* _WHAT YOU ARE ASKED TO DO_: Go through the data below and transcribe it exactly. Omit the images.

(Before-and-after change records)
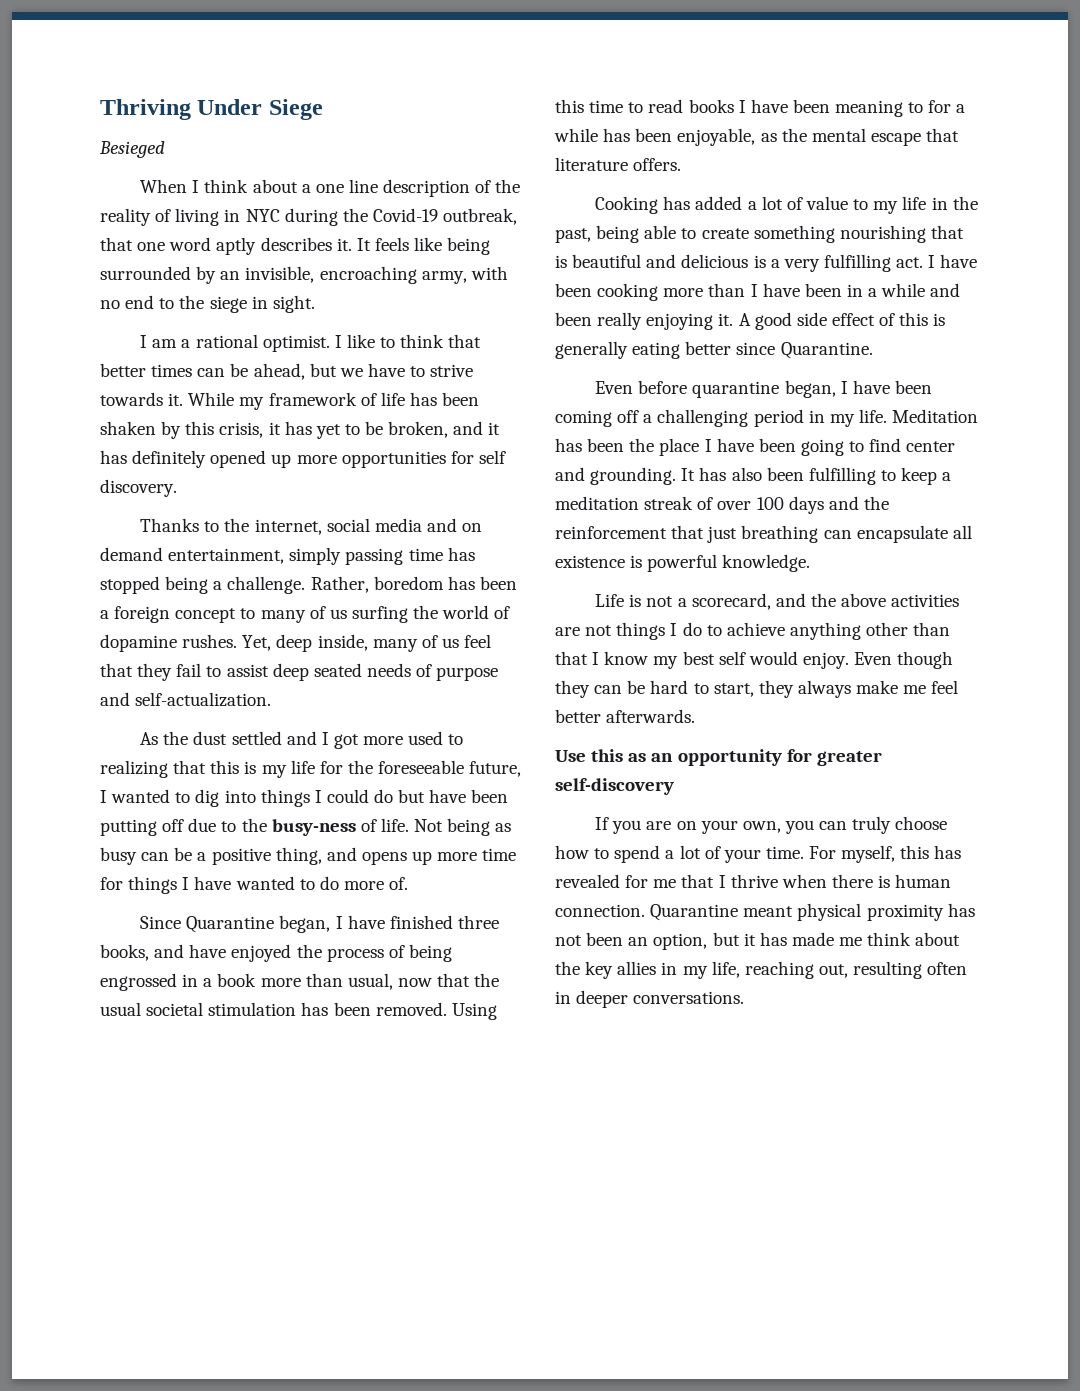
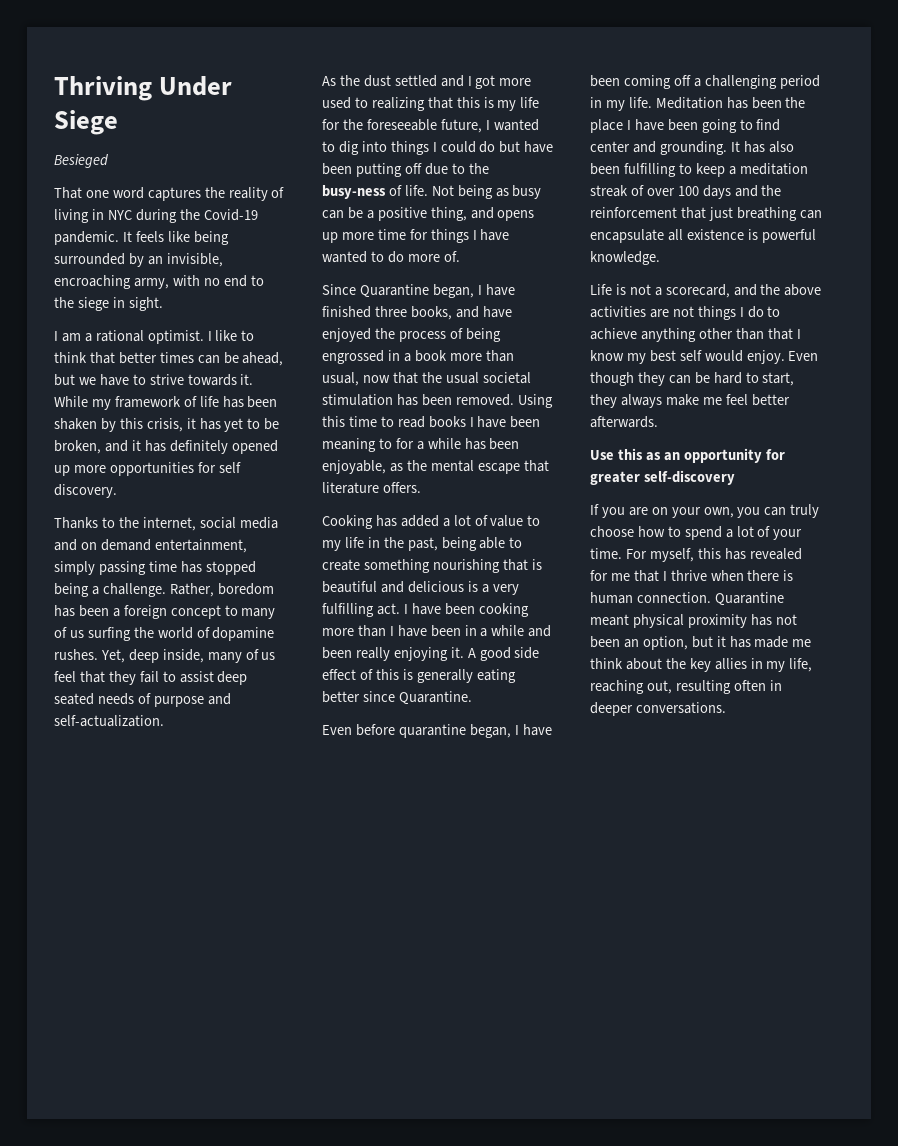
[140,179,492,197] When I think about a one line description of -> [54,187,201,201] That one word captures
[443,208,518,225] [100,237,352,255] outbreak, that one word aptly describes it. -> [54,231,119,245] pandemic.

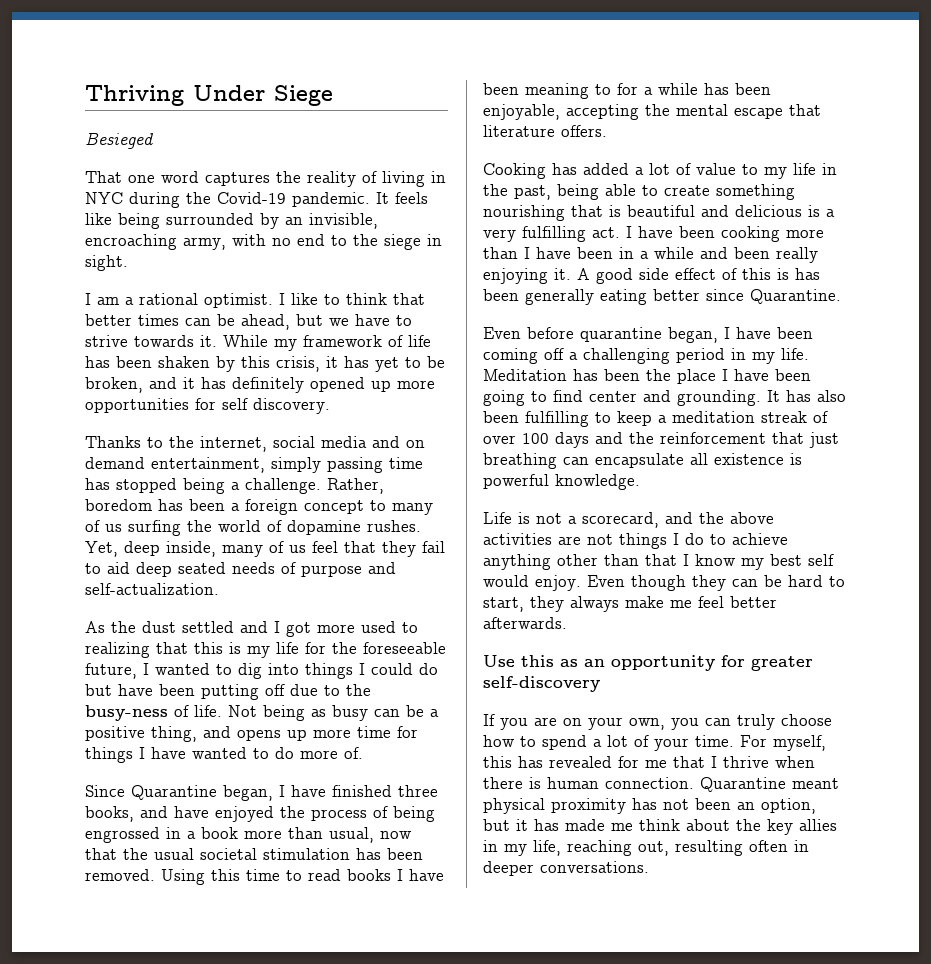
[179,671,214,683] assist -> [107,562,130,574] aid
[389,463,403,472] as -> [566,104,639,120] accepting
(413, 674) none -> [795,268,820,280] [483,289,519,301] has been

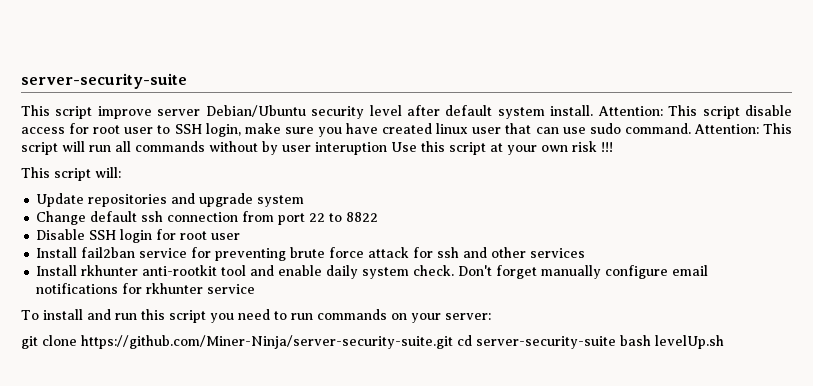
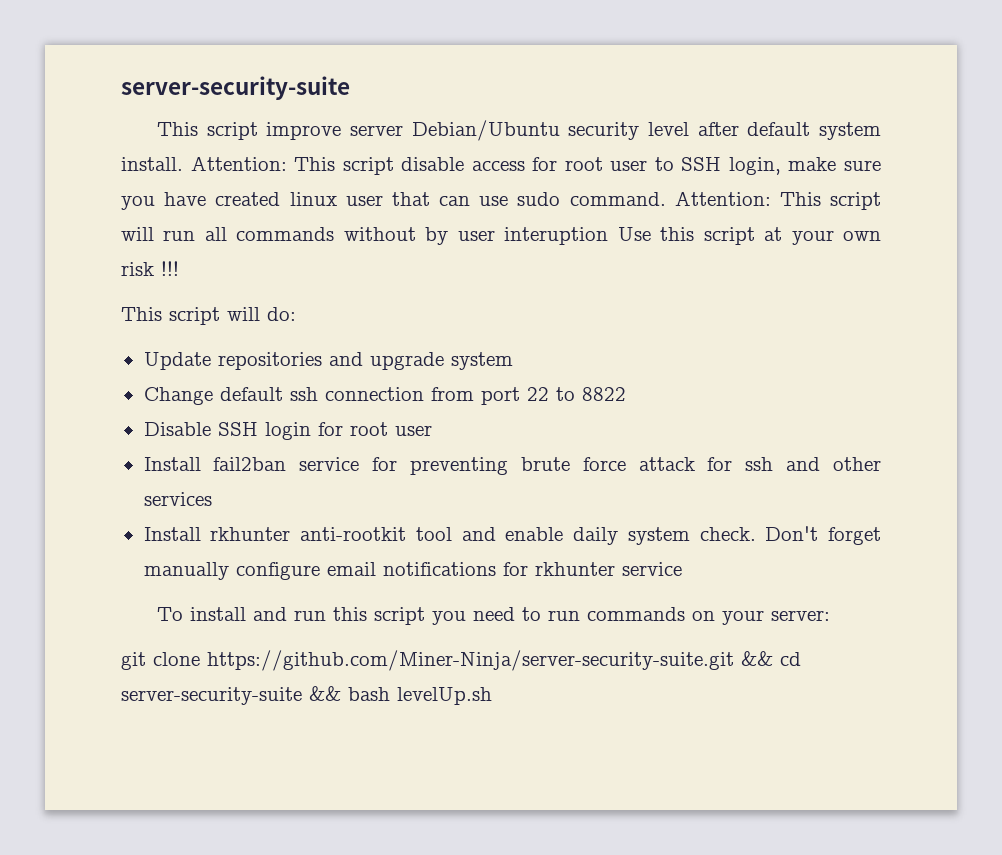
[95,167,121,178] will: -> [227,307,296,321] will do:
(453, 342) none -> [741,651,773,666] &&
(616, 342) none -> [309,686,341,701] &&

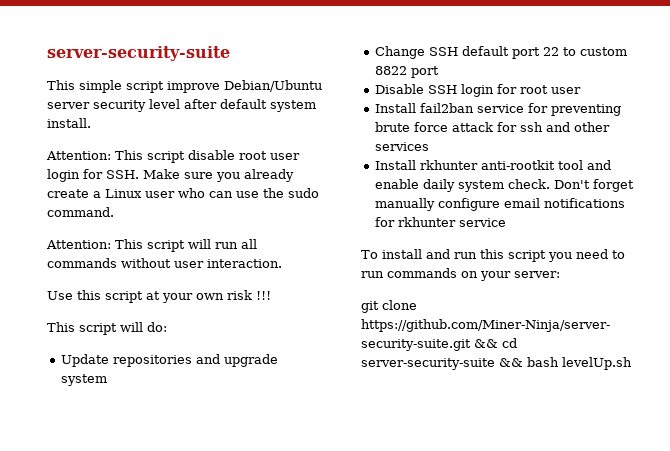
(199, 129) none -> [79,80,122,93] simple
[350,120,560,141] server Debian/Ubuntu -> [224,80,322,92] [47,102,90,109] Debian/Ubuntu server
(183, 164) none -> (91, 123) //
[471,157,882,175] [121,192,430,210] access for root user to SSH login, make sure you have created linux user that -> [239,151,300,160] [47,169,294,182] [47,188,205,198] root user login for SSH. Make sure you already create a Linux user who
(509, 201) none -> [263,188,284,198] the
(666, 199) none -> (114, 212) //
[425,227,609,245] by user interuption -> [174,259,282,268] user interaction. //
[219,387,474,401] default ssh connection from -> [428,46,509,56] SSH default
(575, 394) none -> [579,47,627,56] custom
(626, 394) none -> [410,66,439,78] port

* _RESULT OF THIS EXERCISE_:
[140,179,492,197] When I think about a one line description of -> [54,187,201,201] That one word captures
[443,208,518,225] [100,237,352,255] outbreak, that one word aptly describes it. -> [54,231,119,245] pandemic.

[179,671,214,683] assist -> [107,562,130,574] aid
[389,463,403,472] as -> [566,104,639,120] accepting
(413, 674) none -> [795,268,820,280] [483,289,519,301] has been

[95,167,121,178] will: -> [227,307,296,321] will do:
(453, 342) none -> [741,651,773,666] &&
(616, 342) none -> [309,686,341,701] &&

(199, 129) none -> [79,80,122,93] simple
[350,120,560,141] server Debian/Ubuntu -> [224,80,322,92] [47,102,90,109] Debian/Ubuntu server
(183, 164) none -> (91, 123) //
[471,157,882,175] [121,192,430,210] access for root user to SSH login, make sure you have created linux user that -> [239,151,300,160] [47,169,294,182] [47,188,205,198] root user login for SSH. Make sure you already create a Linux user who
(509, 201) none -> [263,188,284,198] the
(666, 199) none -> (114, 212) //
[425,227,609,245] by user interuption -> [174,259,282,268] user interaction. //
[219,387,474,401] default ssh connection from -> [428,46,509,56] SSH default
(575, 394) none -> [579,47,627,56] custom
(626, 394) none -> [410,66,439,78] port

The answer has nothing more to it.